L’Iran a de nouveau riposté tous azimuts vendredi après une nouvelle nuit de bombardements des États-Unis contre son sol, revendiquant des attaques contre des installations utilisées par l’armée américaine à Bahreïn, en Jordanie ainsi qu’au Koweït.
Les affrontements entre Téhéran et Washington ont repris le 7 juillet, se focalisant autour du détroit d’Ormuz, stratégique pour le commerce mondial d’hydrocarbures.
Washington refuse que Téhéran maintienne le contrôle instauré depuis le début du conflit sur cette voie maritime.

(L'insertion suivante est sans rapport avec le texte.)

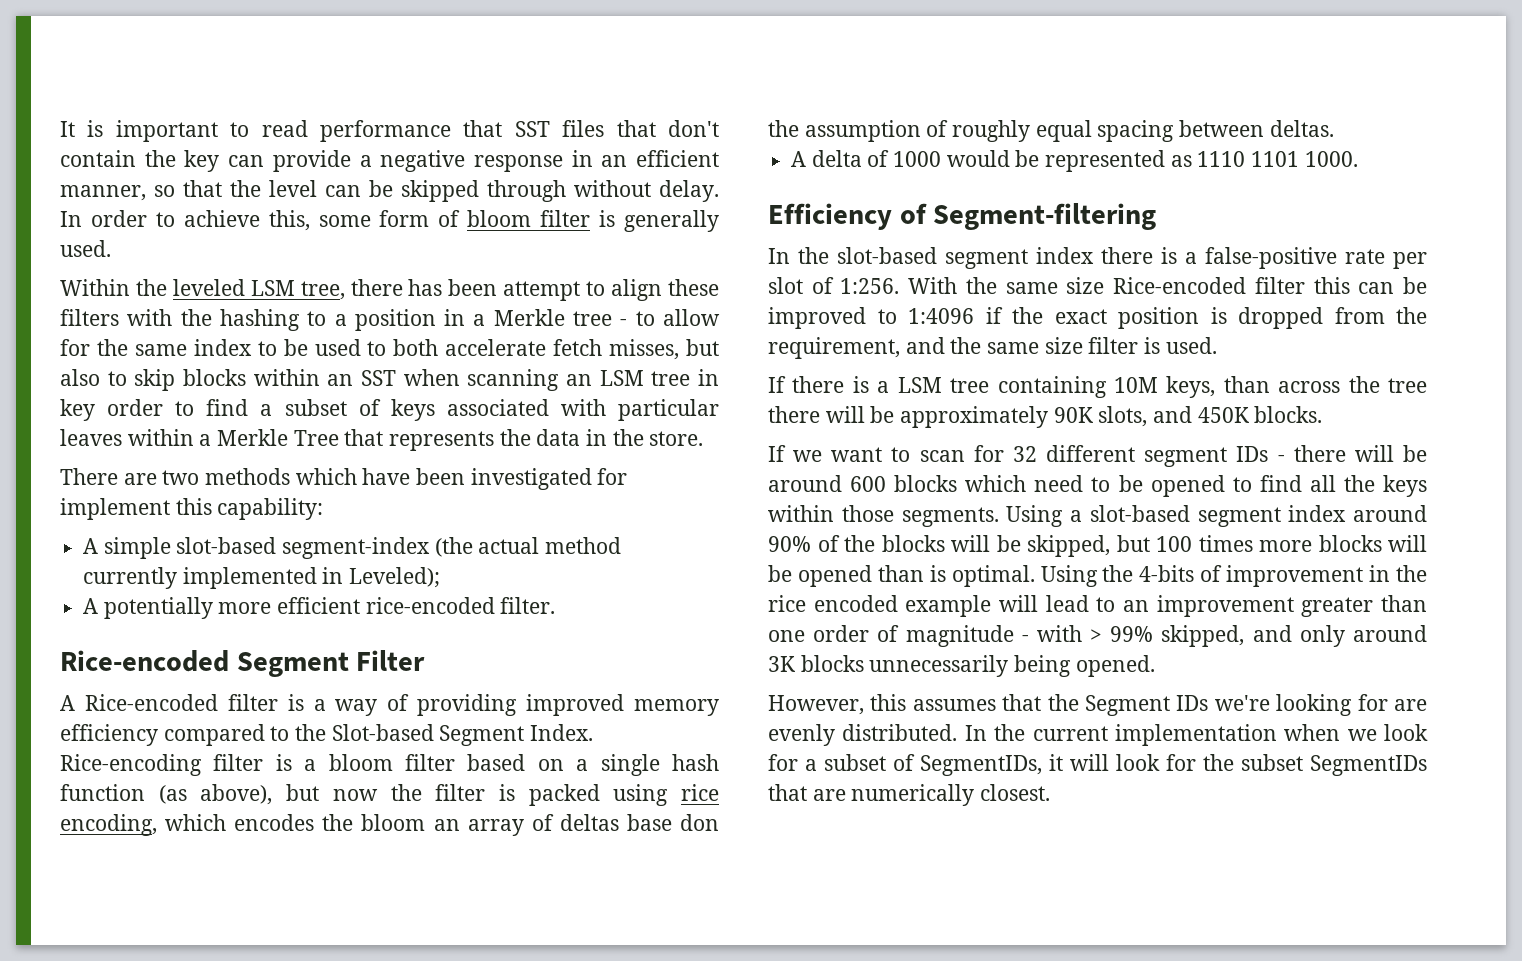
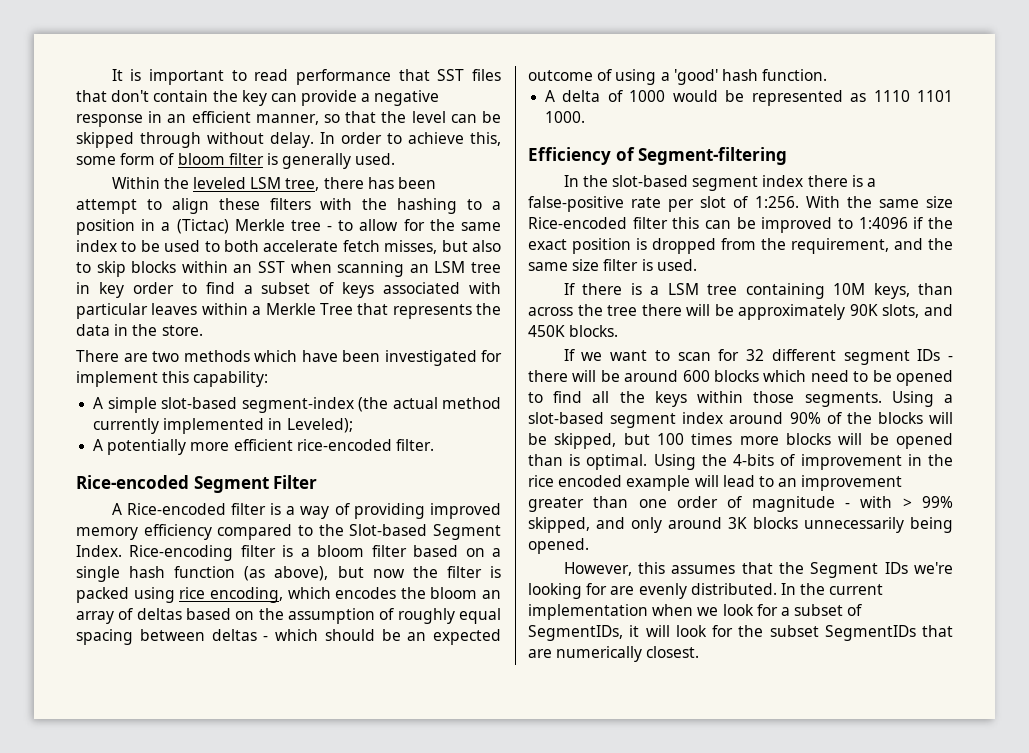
(486, 320) none -> [176,219,229,234] (Tictac)
[626,814,720,831] base don -> [186,608,255,620] based on
[1269,120,1334,137] deltas. -> [211,629,501,645] [528,69,828,85] deltas - which should be an expected outcome of using a 'good' hash function.

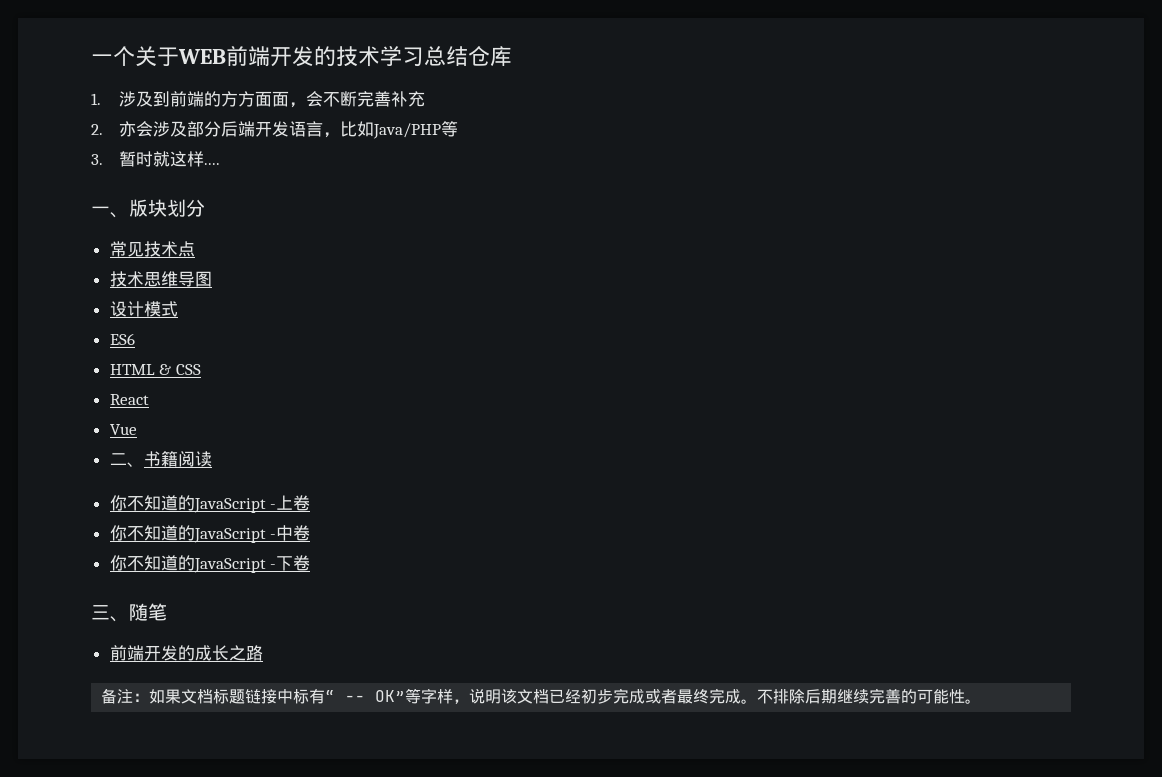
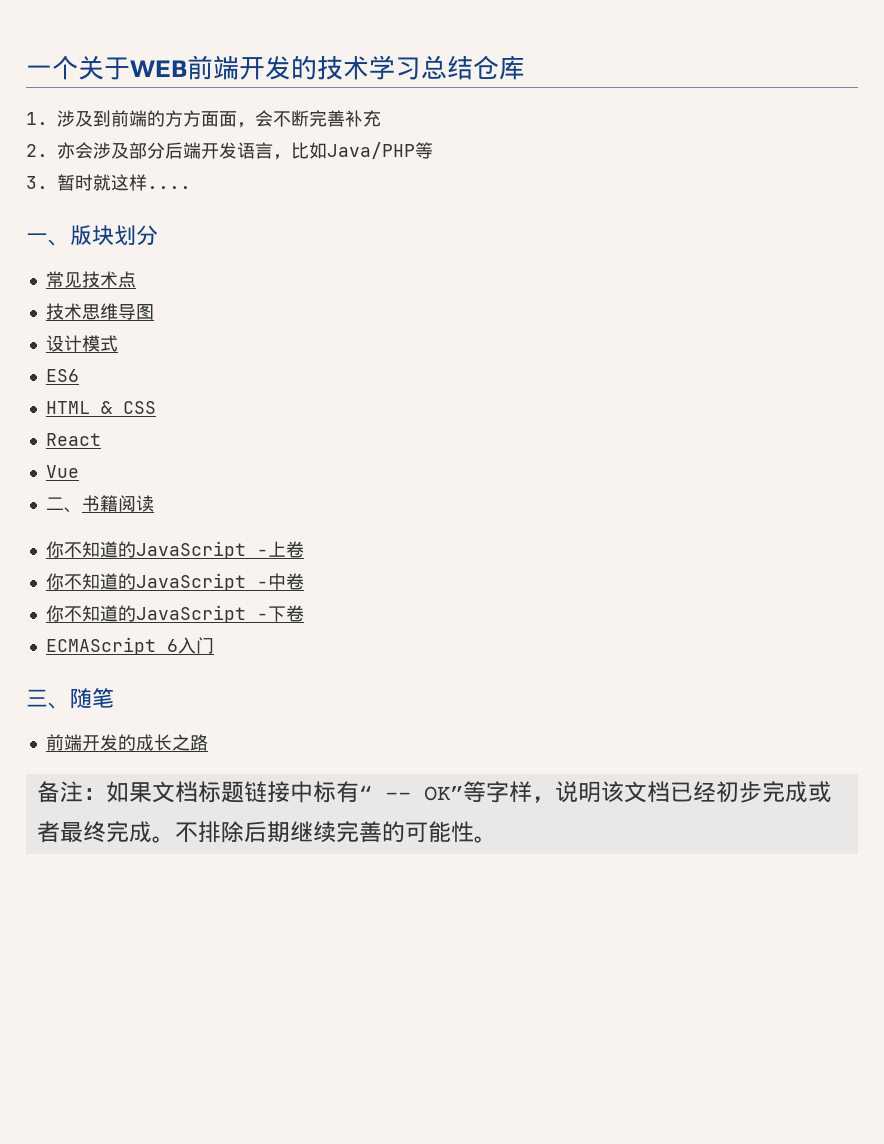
(311, 563) none -> [45,637,214,655] // ECMAScript 6入门

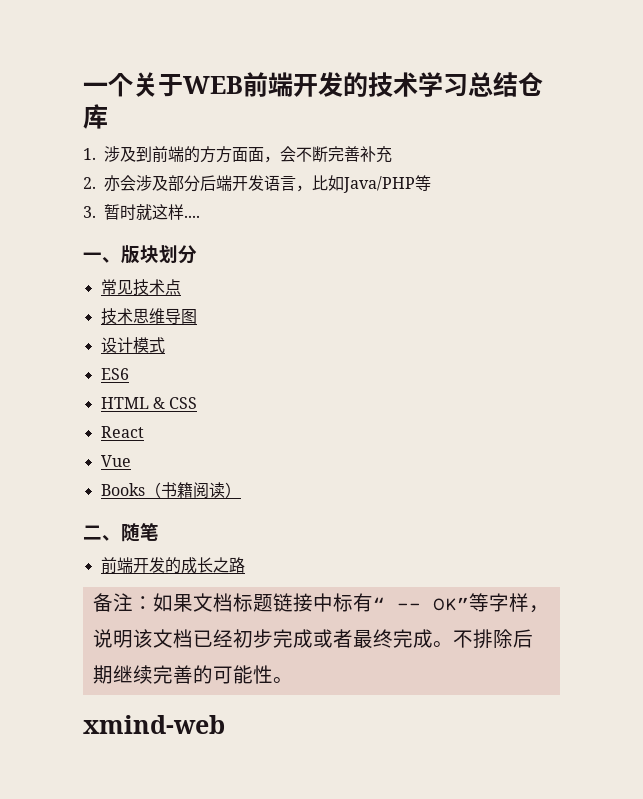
[45,497,82,513] 二、 -> [100,482,161,498] Books（
[45,541,304,559] [45,573,304,591] [45,605,304,623] [45,637,214,655] [26,689,48,707] // 你不知道的JavaScript -上卷 // 你不知道的JavaScript -中卷 // 你不知道的JavaScript -下卷 // ECMAScript 6入门 // 三 -> [224,482,241,498] [83,525,102,540] ） // 二
(497, 839) none -> [83,715,225,734] // xmind-web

Et de l’autre côté de la péninsule arabique, les Houthis yéménites ont annoncé un blocus en mer Rouge et dans le golfe d’Aden visant les navires d’Arabie saoudite, premier exportateur mondial de brut, et revendiqué jeudi l’attaque de deux de leurs pétroliers Seule l’Arabie saoudite est ciblée, ont-ils cependant précisé vendredi.
«Il n’y a pas de fermeture de Bab el-Mandeb, comme certains le suggèrent», ont-il assuré, au sujet de ce détroit reliant la mer Rouge au golfe d’Aden, également très stratégique pour le commerce international — encore plus depuis qu’Ormuz est verrouillé.

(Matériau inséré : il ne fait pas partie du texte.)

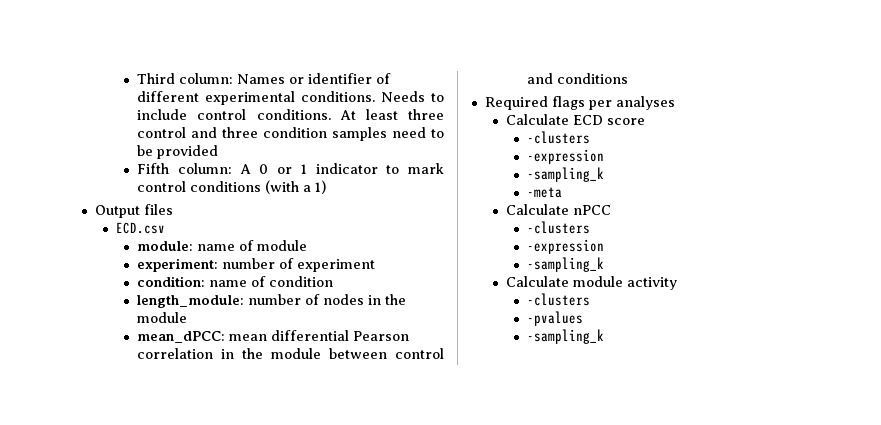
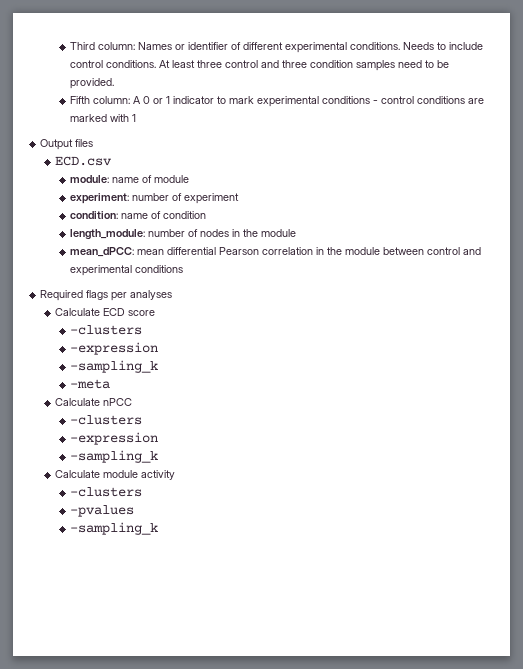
[157,145,219,159] provided -> [69,78,114,89] provided.
[137,180,327,194] control conditions (with a 1) -> [256,96,484,107] [69,114,136,122] experimental conditions - control conditions are marked with 1
(554, 78) none -> [69,265,132,276] experimental

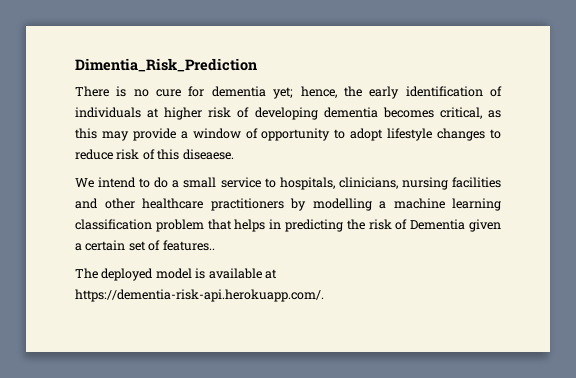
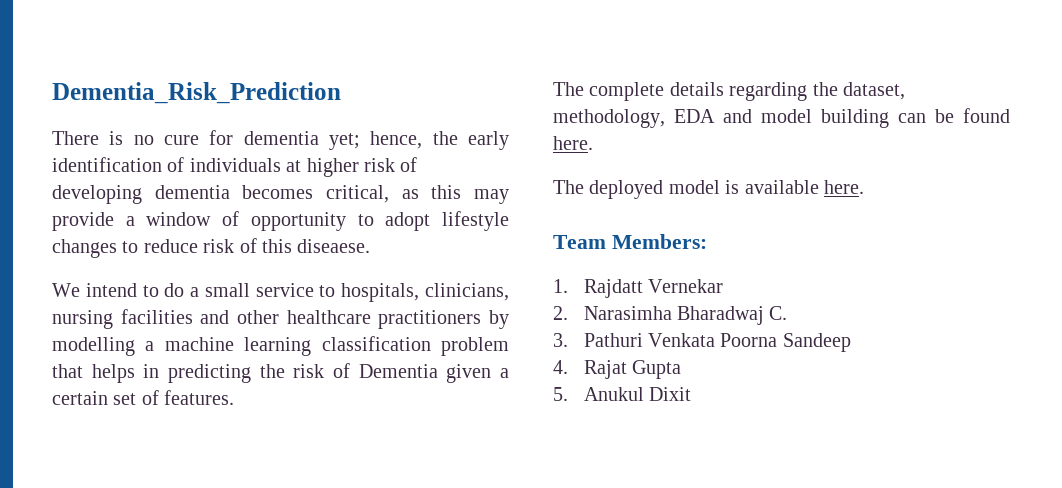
[75,58,257,72] Dimentia_Risk_Prediction -> [52,82,341,104] Dementia_Risk_Prediction
[162,240,215,251] features.. -> [164,390,235,405] [553,82,905,101] [553,108,1010,128] [553,136,593,150] features. // The complete details regarding the dataset, methodology, EDA and model building can be found here.
[264,269,277,279] [75,289,324,302] at https://dementia-risk-api.herokuapp.com/. -> [824,180,864,194] [553,234,707,249] [553,279,723,298] [553,306,788,325] [553,333,851,352] [553,360,681,379] [553,387,691,401] here. // Team Members: // 1. Rajdatt Vernekar // 2. Narasimha Bharadwaj C. // 3. Pathuri Venkata Poorna Sandeep // 4. Rajat Gupta // 5. Anukul Dixit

Après avoir flambé jeudi, les cours du pétrole ont nettement reflué vendredi, le prix du baril de Brent repassant sous les 100$, loin cependant de l’accalmie qui avait suivi la signature d’un protocole d’accord irano-américain mi-juin.
«Ce matin, des drones kamikazes Arash ont pris pour cible les réservoirs de carburant, les grands entrepôts de matériel, les silos et les casernes des forces de l’armée terroriste américaine sur la base aérienne Isa à Bahreïn», a déclaré l’armée iranienne, selon la télévision d’État, tandis que les autorités bahreïnies disaient avoir repoussé plusieurs attaques.
Sur place, un journaliste de l’AFP a entendu de fortes explosions après le déclenchement de sirènes d’alertes.
Les Gardiens de la Révolution, puissante force armée de la République islamique, ont également affirmé avoir causé «d’importants dégâts» à une tour de surveillance de la Cinquième flotte de la marine américaine, et détruit un centre de données d’Amazon à Bahreïn.
Ni le géant du commerce en ligne, ni les autorités de Bahreïn n’ont commenté à ce stade.
L’armée iranienne a par ailleurs revendiqué des attaques de drones contre la Jordanie où «des hangars pour aéronefs, hangars de maintenance aéronautique et des casernes» à la base d’Al-Azraq ont été visés.
Sept missiles et six drones iraniens ont été abattus, selon la Jordanie.
Appels à évacuer
Au Koweït, l’Iran a affirmé avoir ciblé la base aérienne Ali al-Salem, détruit des «dépôts de matériel de l’armée» américaine à Camp Udairi ainsi que des installations militaires à la base américaine de Camp Arifjan.
L’Iran considère comme cible légitime toute installation au Moyen-Orient mise à disposition de l’armée américaine pour frapper son territoire, et les Gardiens de la Révolution ont appelé vendredi les civils au Moyen-Orient à s’écarter de tout site abritant des forces américaines.
«Pour chaque fier citoyen iranien de la République islamique tué, un soldat américain sera envoyé en enfer», a aussi menacé le chef de l’armée Ali Abdollahi.
Le ministre iranien des Affaires étrangères, Abbas Araghchi, a lui affirmé que son pays se réservait le droit de prendre «toutes les mesures nécessaires» contre tout pays «participant, coopérant ou aidant» les États-Unis.
Dans la nuit, l’armée américaine, qui n’a pas confirmé d’attaques sur ses bases, a annoncé avoir mené une nouvelle série de frappes en Iran.
D’après des médias iraniens, elle a ciblé huit provinces, notamment celles de Markazi, Yazd et Ispahan, soit davantage vers l’intérieur du territoire iranien, après avoir surtout visé les régions bordant Golfe.
La dispute irano-américaine sur le contrôle du détroit d’Ormuz, par lequel transitait d’ordinaire un cinquième du commerce mondial d’hydrocarbures, a déclenché la reprise des hostilités.
L’Iran veut y instaurer des frais de passage et n’autorise qu’un itinéraire, le long de ses côtes, menaçant de s’en prendre à tout navire contrevenant.
En réaction, les États-Unis imposent un blocus maritime à l’Iran.